Your reply should consist only of the lines from the one holding "background: #bef264 ->" to the last line of the data below, written out exactly and without pictures.

**DATA UNDER STUDY**
****************************************

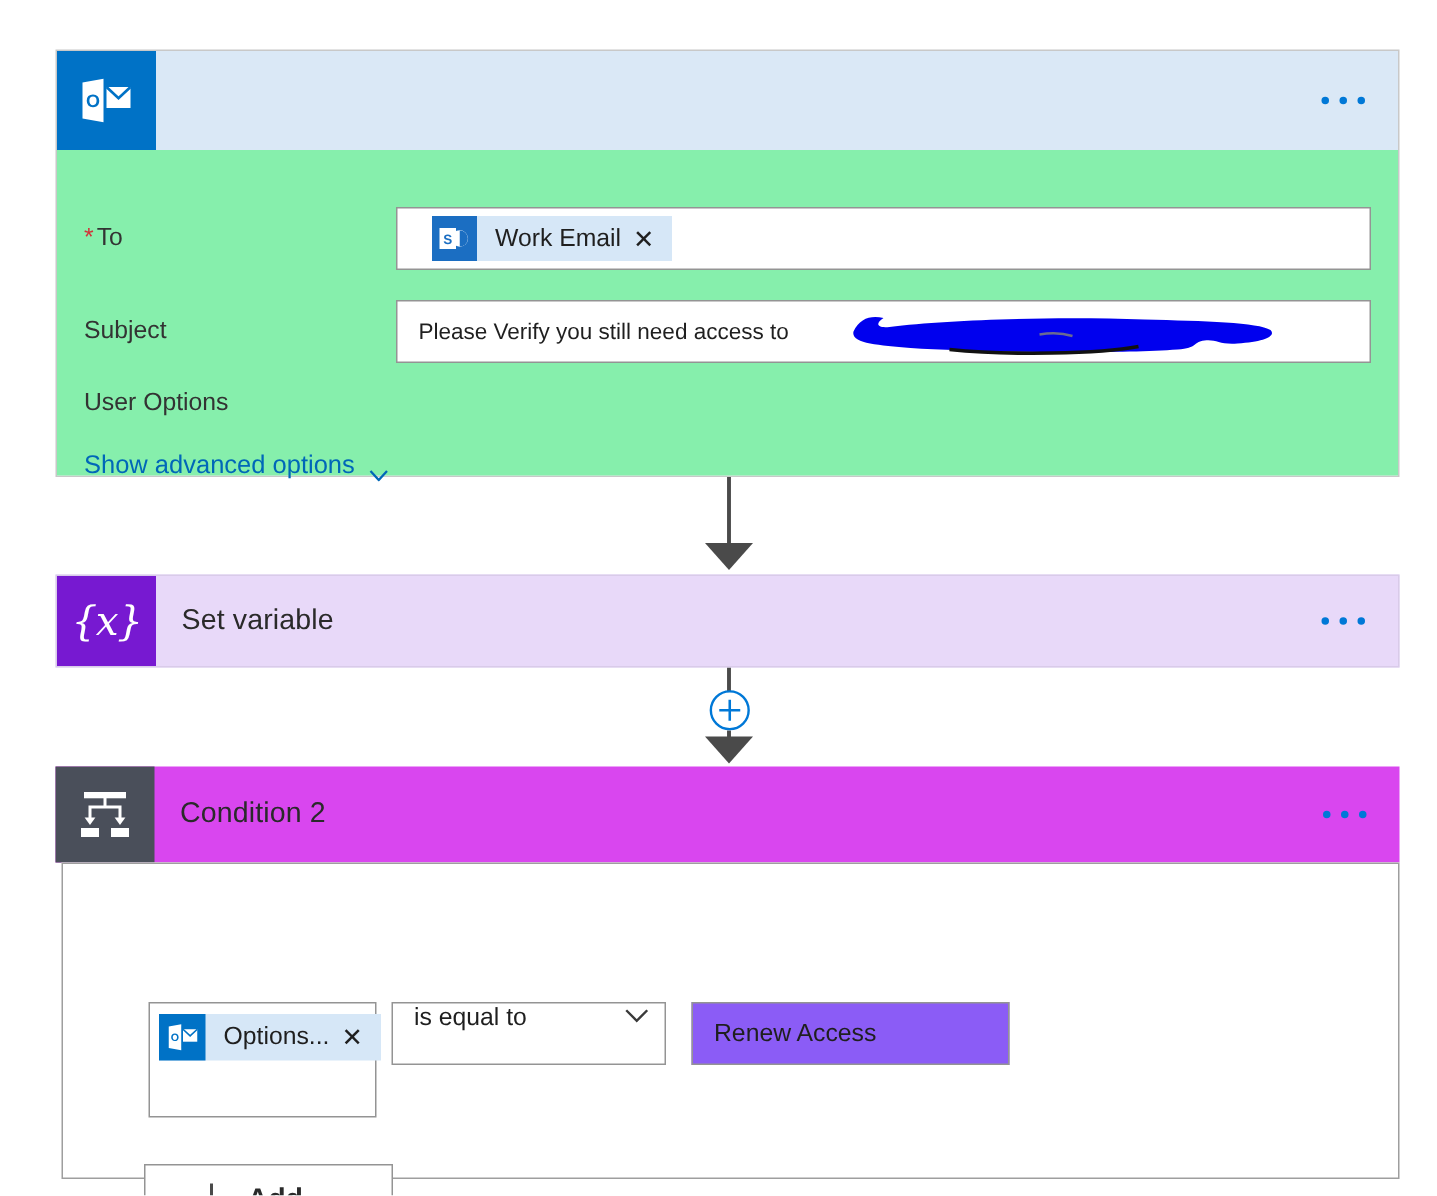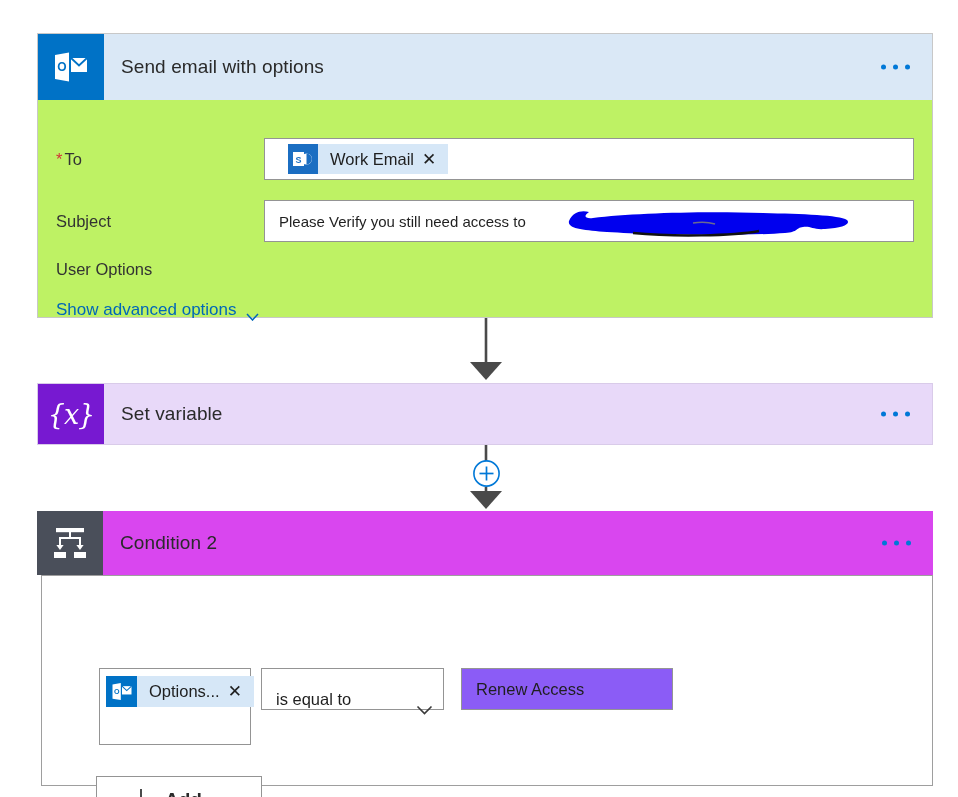"Send email with options" div.card-title { html: <div>Send email with options</div> -> none }
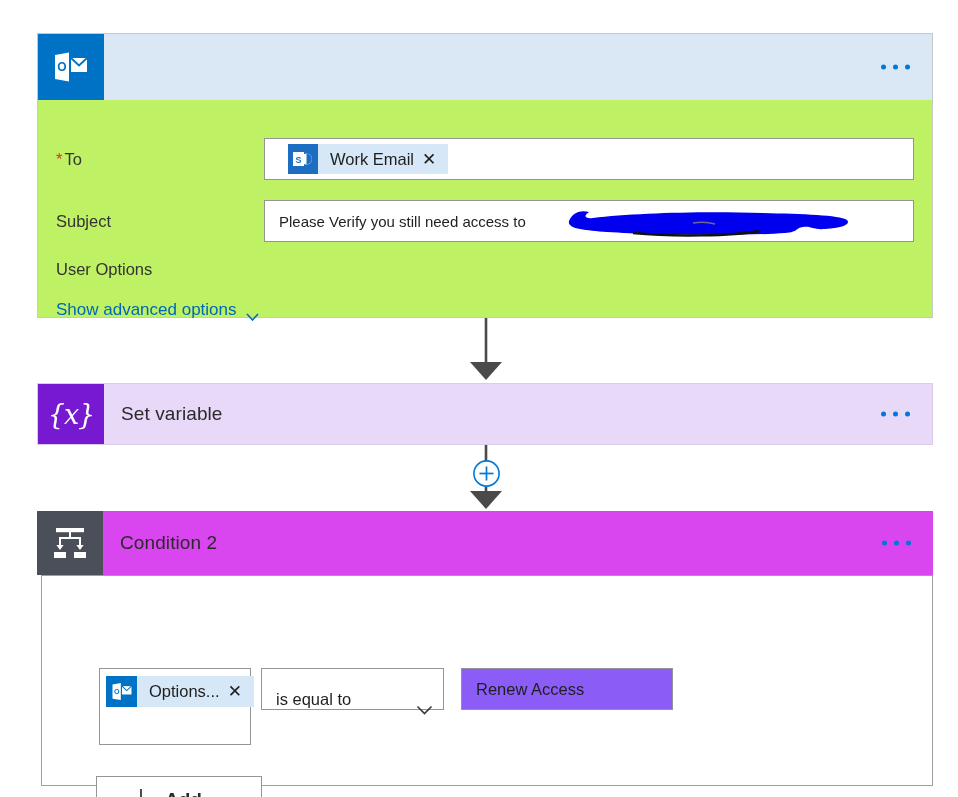"*To" .body-area { background: #bef264 -> #86efac }
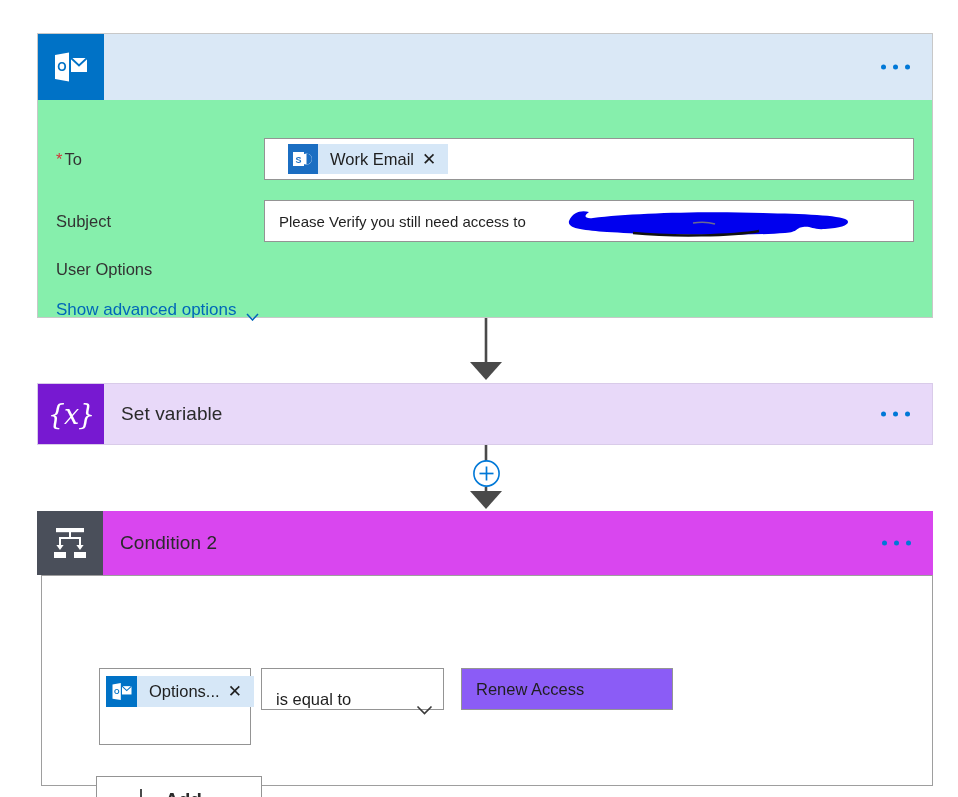"is equal to" .cond-operator { align-items: flex-end -> flex-start }
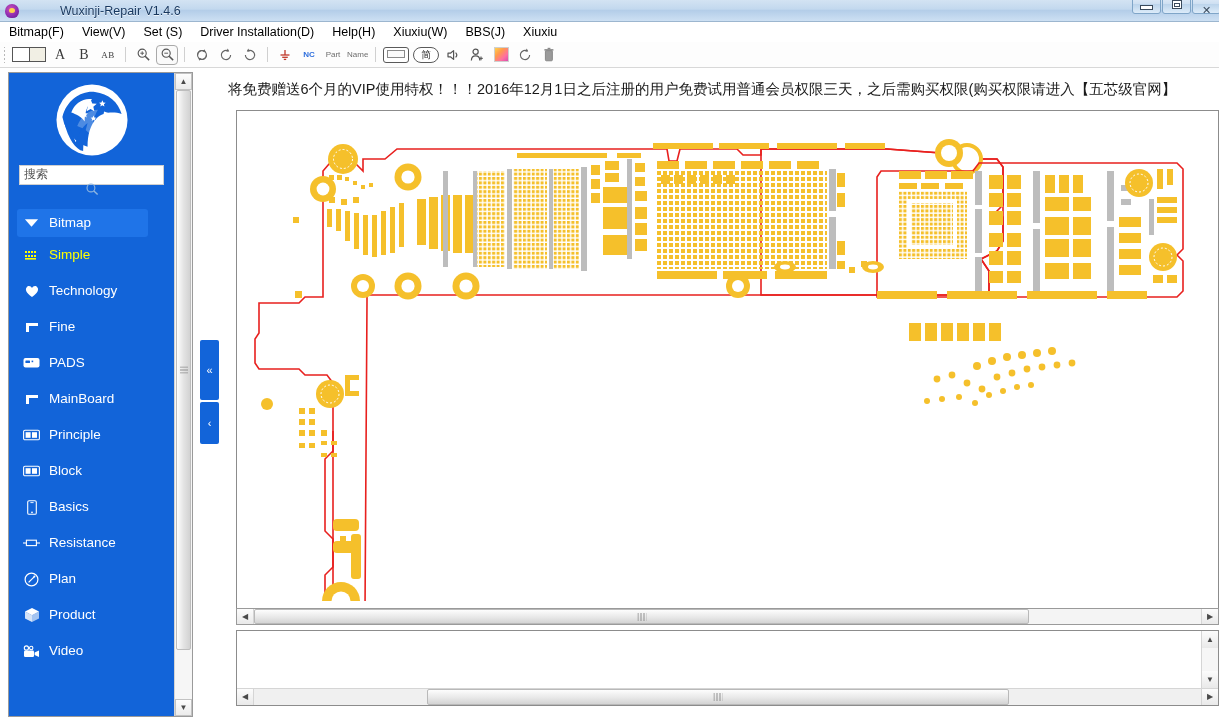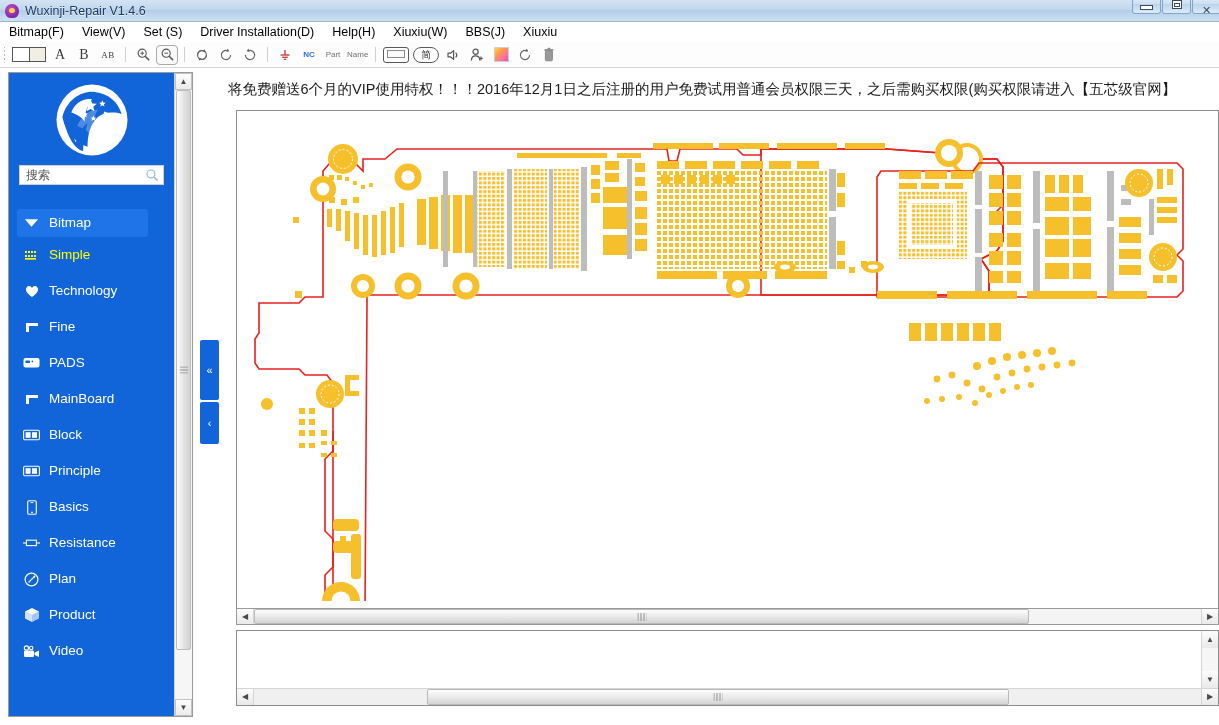"Wuxinji-Repair V1.4.6" .titlebar-title { margin-left: none -> 35px }
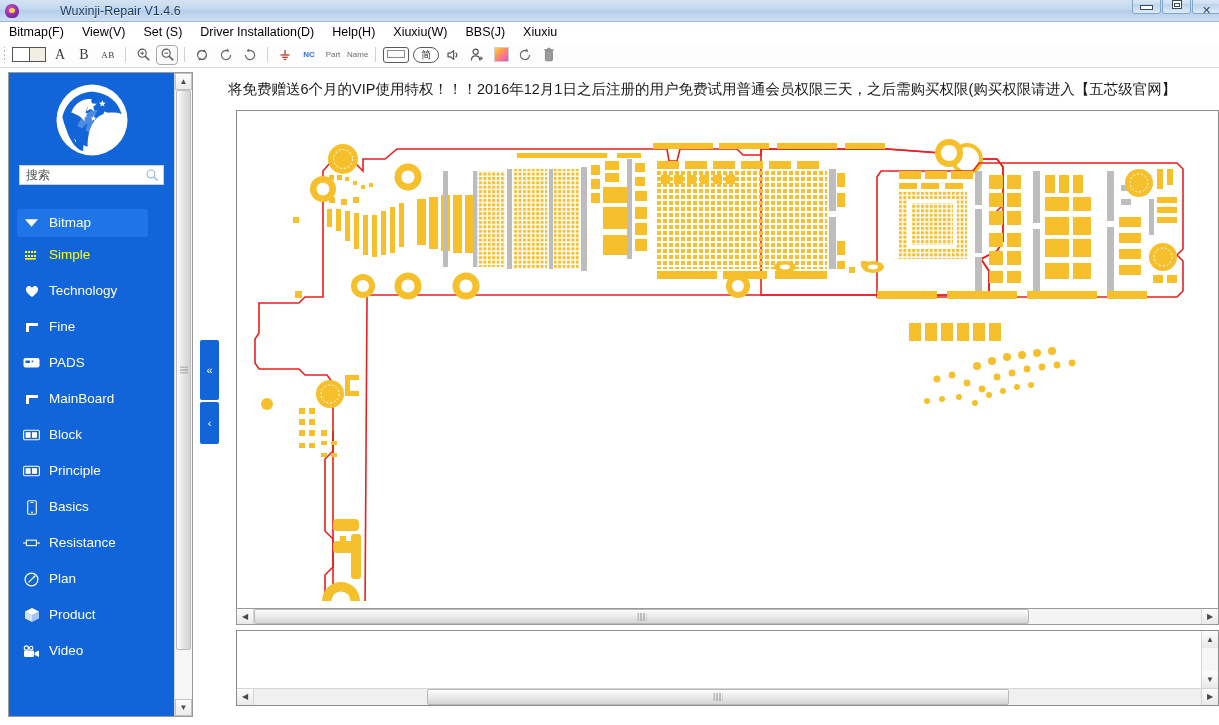"搜索" .search-box { flex-direction: none -> column }
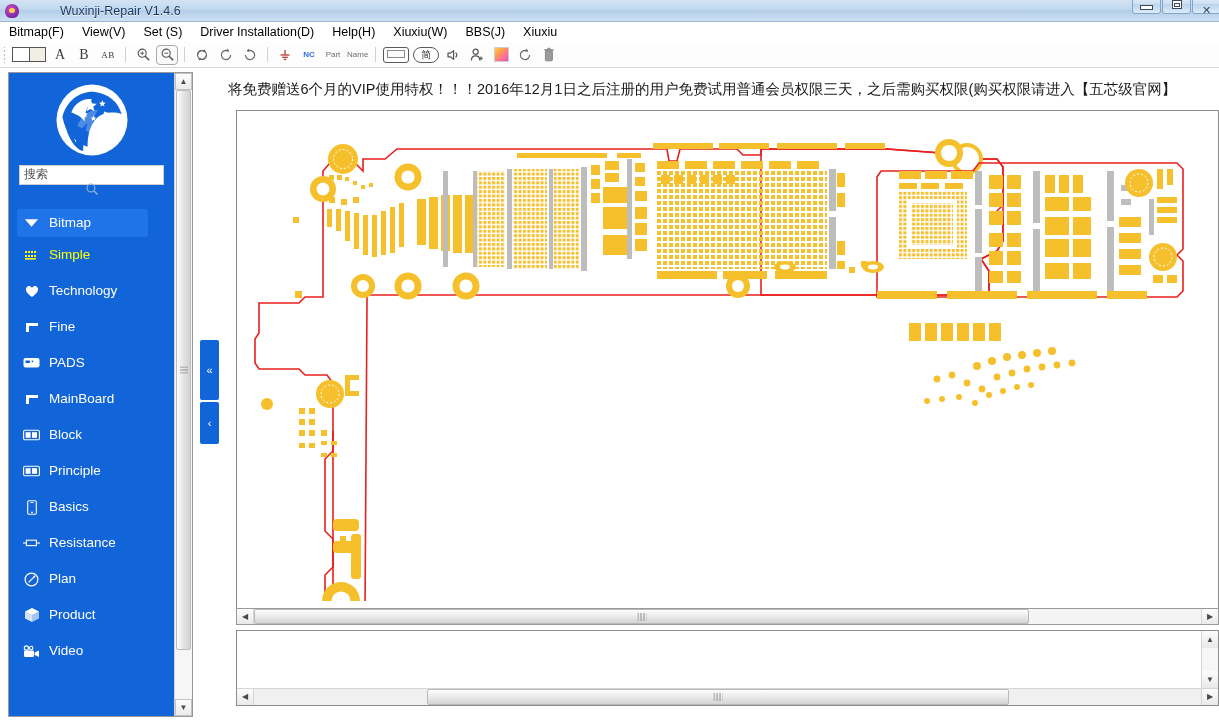"Block" div.nav-item { order: before "Principle" -> after "Principle" }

****************************************

**RESPONSE AREA**
"*To" .body-area { background: #bef264 -> #86efac }
"is equal to" .cond-operator { align-items: flex-end -> flex-start }
"Wuxinji-Repair V1.4.6" .titlebar-title { margin-left: none -> 35px }
"搜索" .search-box { flex-direction: none -> column }
"Block" div.nav-item { order: before "Principle" -> after "Principle" }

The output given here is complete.